● EXERCISE DESCRIPTION:
Where does the word "inverter" occur in the material? Copy each line that has it.
[[ THE DATA open ]]
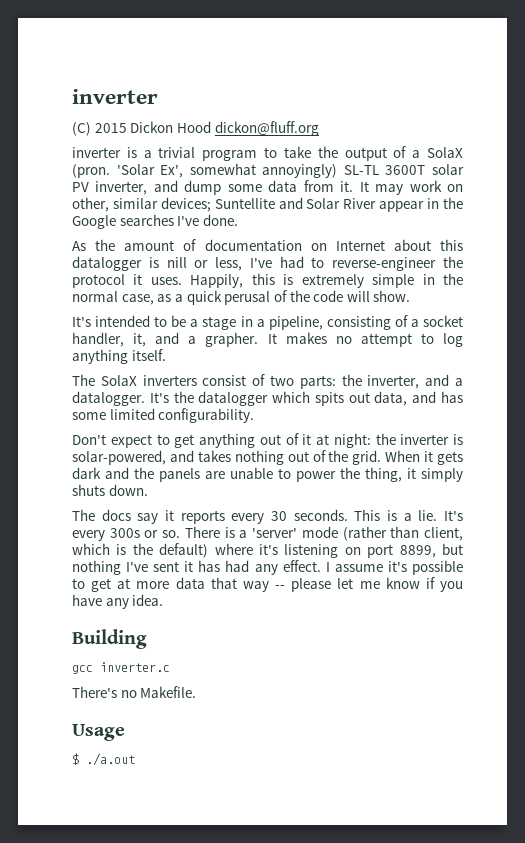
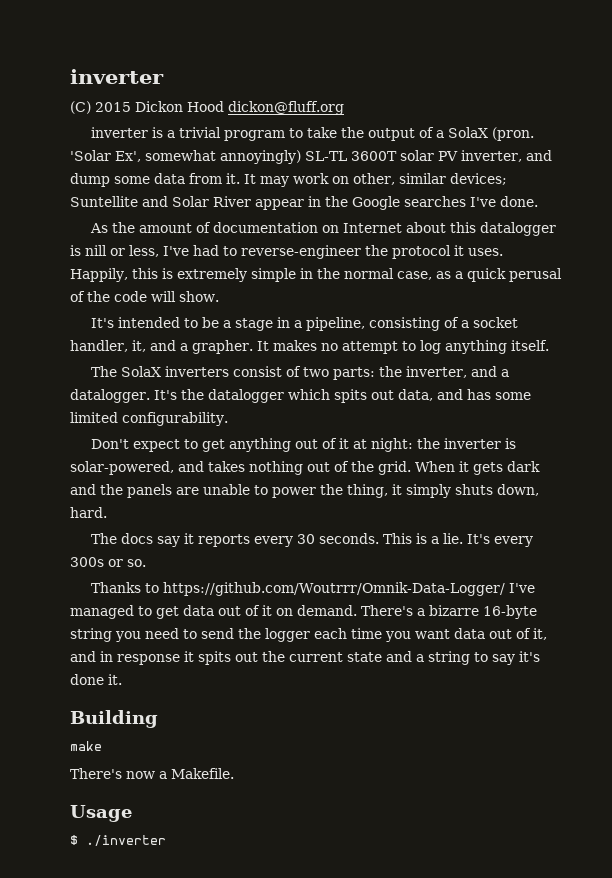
[108,484,148,496] down. -> [497,484,539,496] [70,507,107,518] down, hard.
[184,526,463,541] [72,543,463,558] [72,560,463,575] [72,577,463,592] [72,594,164,609] There is a 'server' mode (rather than client, which is the default) where it's listening on port 8899, but nothing I've sent it has had any effect. I assume it's possible to get at more data that way -- please let me know if you have any idea. -> [90,582,535,596] [70,605,537,619] [70,628,547,642] [70,651,540,665] [70,674,122,685] // Thanks to https://github.com/Woutrrr/Omnik-Data-Logger/ I've managed to get data out of it on demand. There's a bizarre 16-byte string you need to send the logger each time you want data out of it, and in response it spits out the current state and a string to say it's done it.
[72,662,170,674] [72,686,137,698] gcc inverter.c // There's no -> [70,741,102,751] [70,768,167,779] make // There's now a
[86,753,135,766] ./a.out -> [86,835,166,846] ./inverter

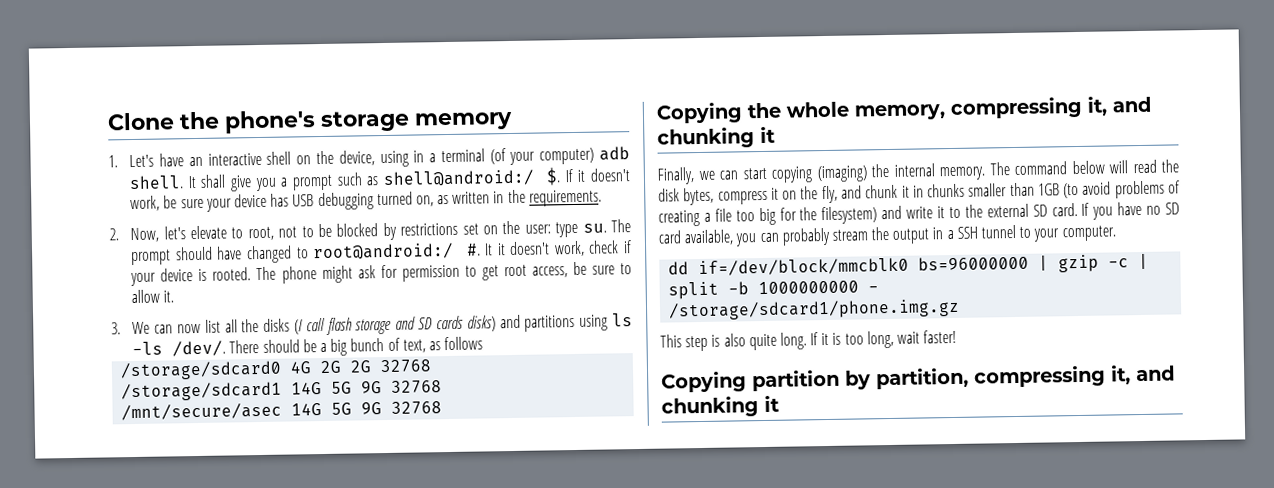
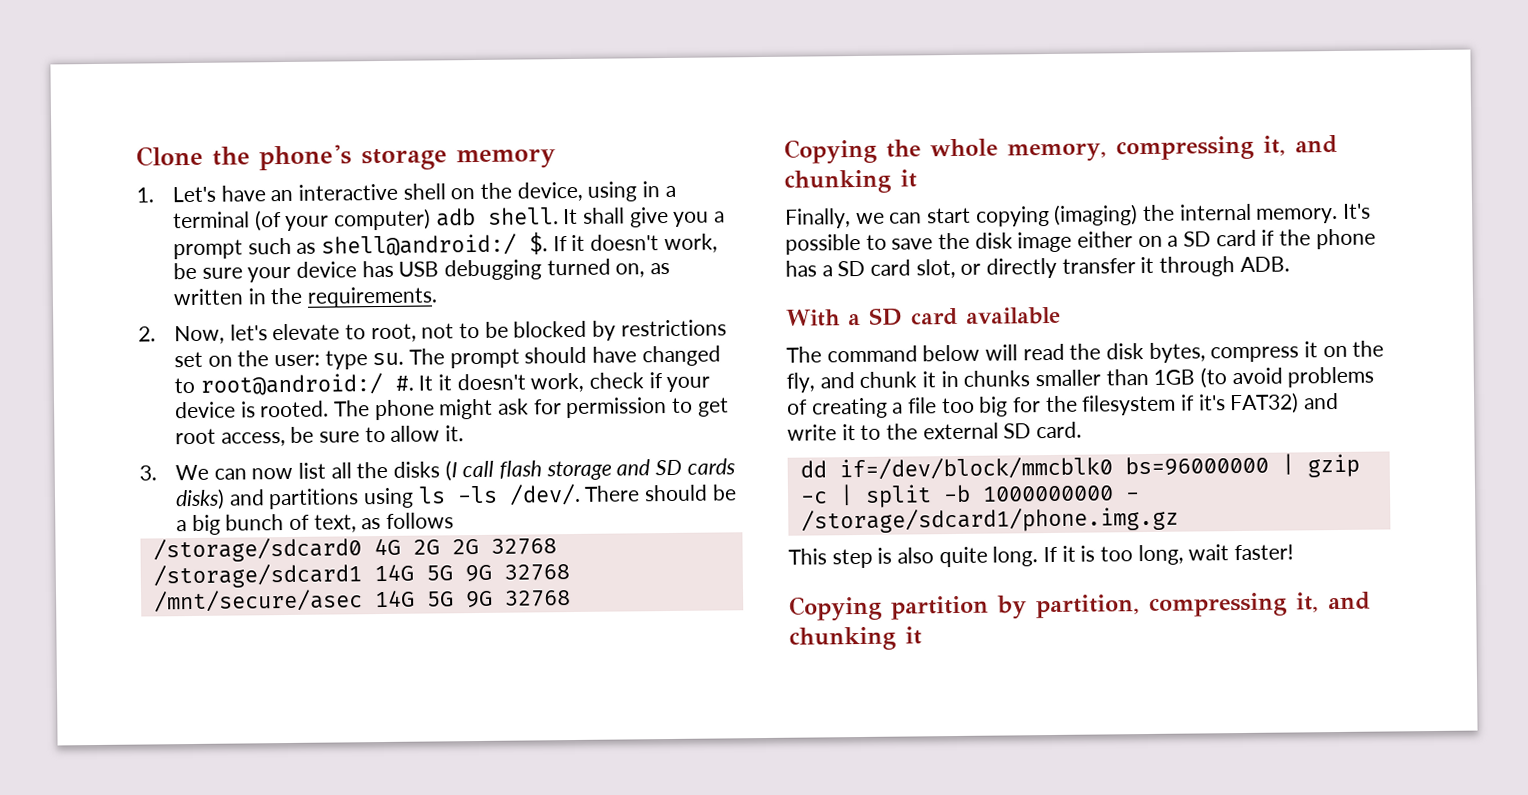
(986, 173) none -> [1343,203,1372,219] [785,228,1376,255] [785,256,1290,279] [786,306,1061,327] It's possible to save the disk image either on a SD card if the phone has a SD card slot, or directly transfer it through ADB. // With a SD card available //
[821,206,878,225] filesystem) -> [1081,392,1300,416] filesystem if it's FAT32)
[1081,201,1180,220] [658,224,1117,247] If you have no SD card available, you can probably stream the output in a SSH tunnel to your computer. -> (1083, 430) none

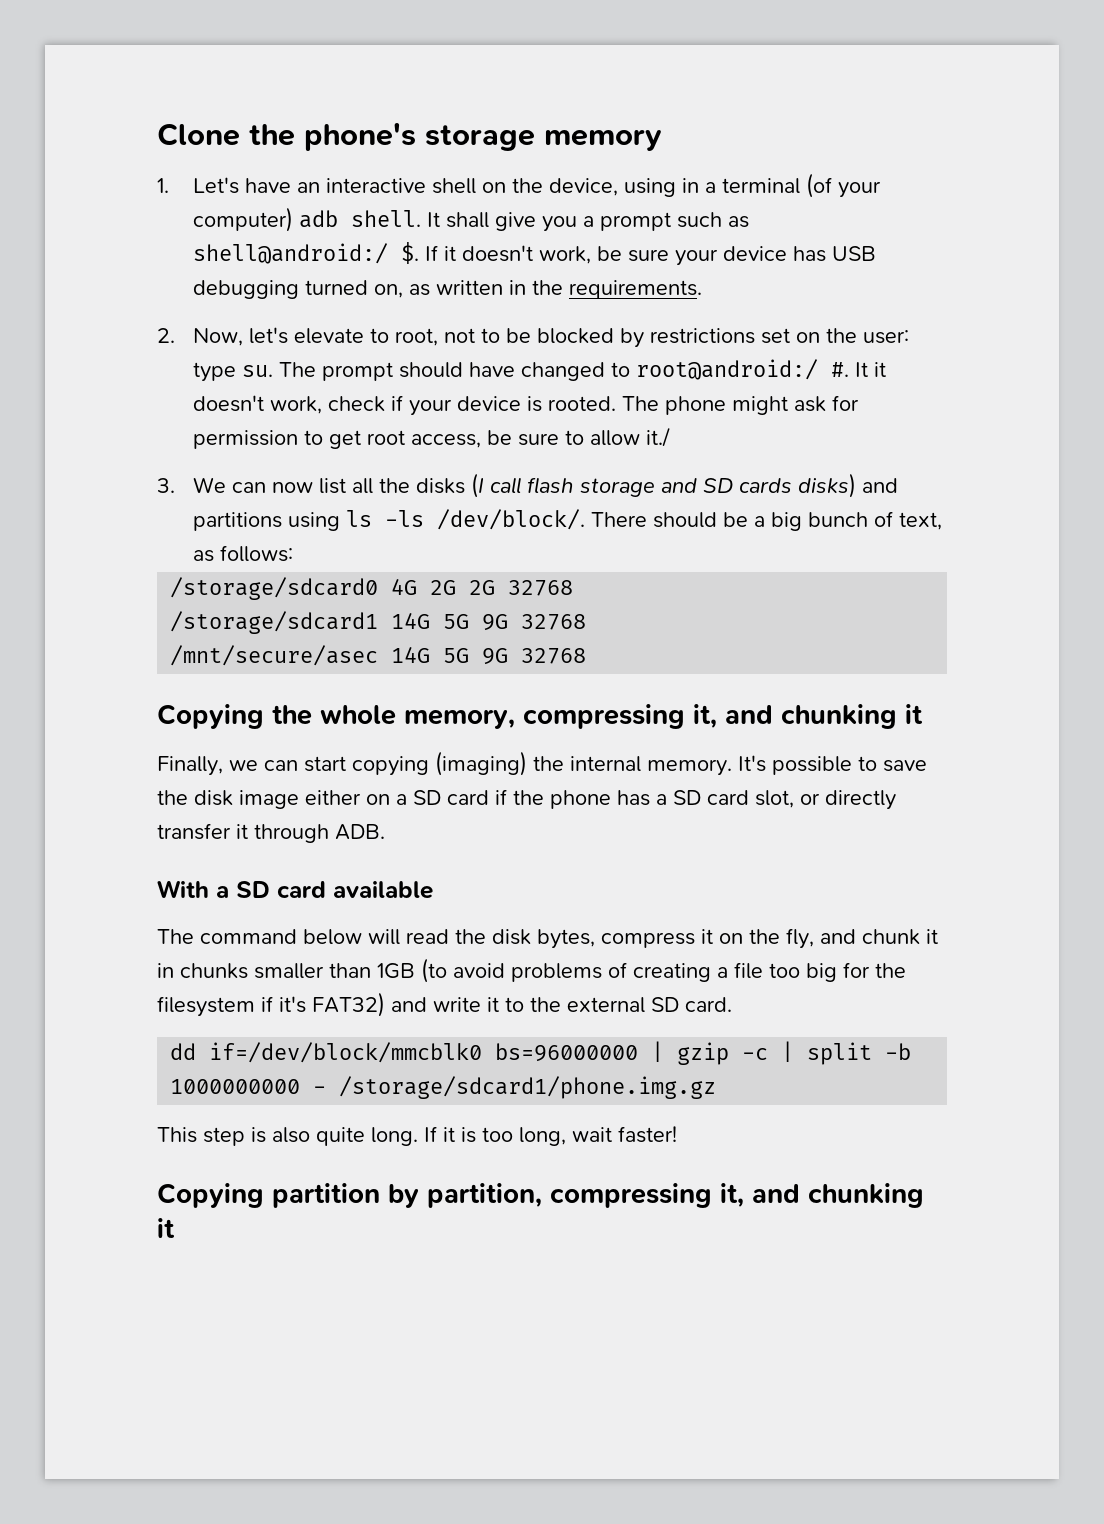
[445,425,465,442] it. -> [646,427,671,447] it./
[508,483,581,506] /dev/. -> [437,509,586,530] /dev/block/.
[386,512,455,529] follows -> [220,545,294,562] follows:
[[ THE DATA closed ]]
● WORKED SOLUTION:
[72,662,170,674] [72,686,137,698] gcc inverter.c // There's no -> [70,741,102,751] [70,768,167,779] make // There's now a
[86,753,135,766] ./a.out -> [86,835,166,846] ./inverter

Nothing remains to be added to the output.